Le corse sono questo: genio e sregolatezza, calcolo e divina imprudenza, coraggio e sventatezza.
Gilles Villeneuve e Clay Regazzoni, che divenne un simbolo per tutti i disabili con dentro la voglia di riscatto e fu compagno proprio di Lauda.
Il rosso Ferrari ha punteggiato tutta la mia infanzia e tutta la mia adolescenza. Per questo commentando la sfida tra Hamilton e Nico Rosberg il mio ultimo pensiero va a
Michael Schumacher che lotta ancora con la grinta di sempre per riaffermare di essere ancora vivo.
Correre in fondo e riaffermare ora e sempre, un contraddittorio inno alla vita.
Questo è il grande fascino del motore che si spinge oltre il tempo e lo spazio.

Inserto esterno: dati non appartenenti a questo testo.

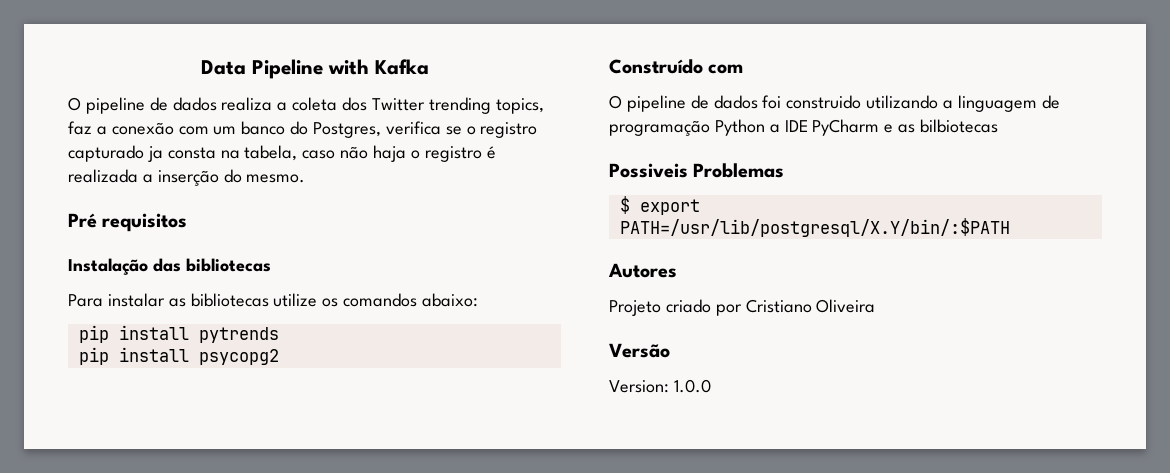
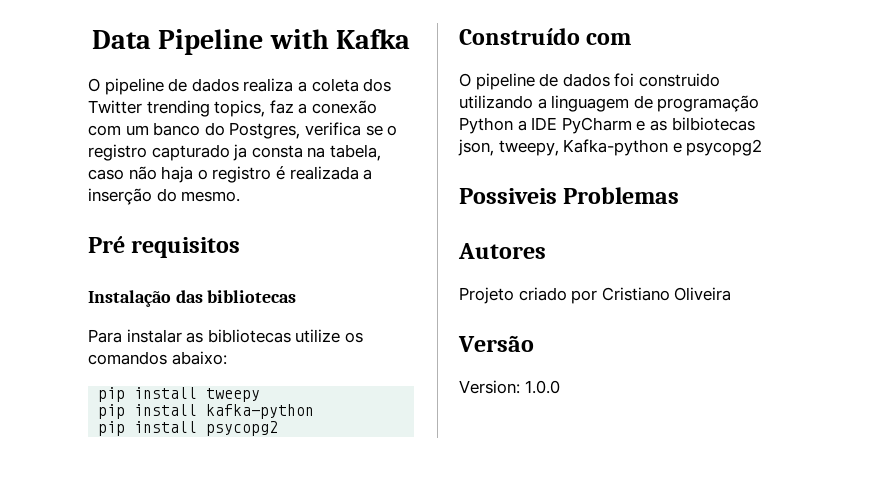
- pip install pytrends
+ pip install tweepy
+ pip install kafka-python
- O pipeline de dados foi construido utilizando a linguagem de programação Python a IDE PyCharm e as bilbiotecas
+ O pipeline de dados foi construido utilizando a linguagem de programação Python a IDE PyCharm e as bilbiotecas json, tweepy, Kafka-python e psycopg2
- $ export PATH=/usr/lib/postgresql/X.Y/bin/:$PATH

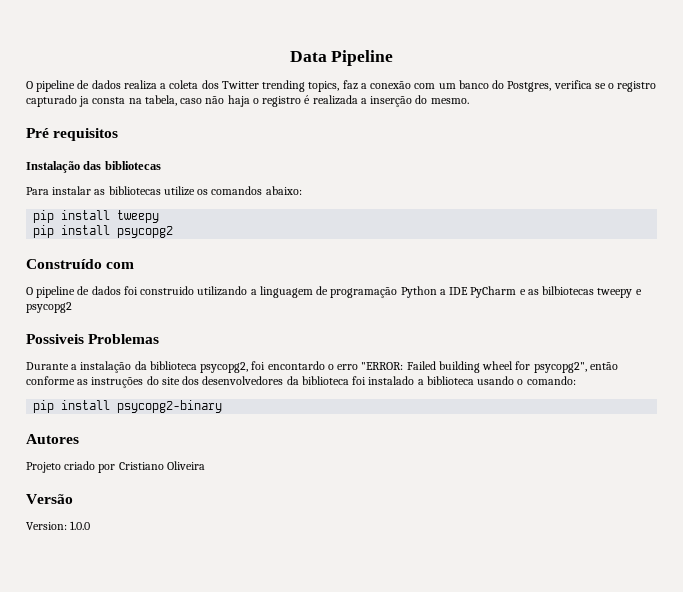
- Data Pipeline with Kafka
+ Data Pipeline
- pip install kafka-python
- O pipeline de dados foi construido utilizando a linguagem de programação Python a IDE PyCharm e as bilbiotecas json, tweepy, Kafka-python e psycopg2
+ O pipeline de dados foi construido utilizando a linguagem de programação Python a IDE PyCharm e as bilbiotecas tweepy e psycopg2
+ Durante a instalação da biblioteca psycopg2, foi encontardo o erro "ERROR: Failed building wheel for psycopg2", então conforme as instruções do site dos desenvolvedores da biblioteca foi instalado a biblioteca usando o comando:
+ pip install psycopg2-binary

Anche per questo mandiamo un commosso applauso a Nico Rosberg, che dopo aver raggiunto il tetto del mondo ha detto basta e si è ritirato a fare il papà in Germania, non è facile rinunciare alla gloria quando la si è appena conquistata.
Il piccolo tedesco ha dimostrato in un giorno di essere un grande uomo e un grande campione che sa apprezzare il gusto della fatica e del silenzio.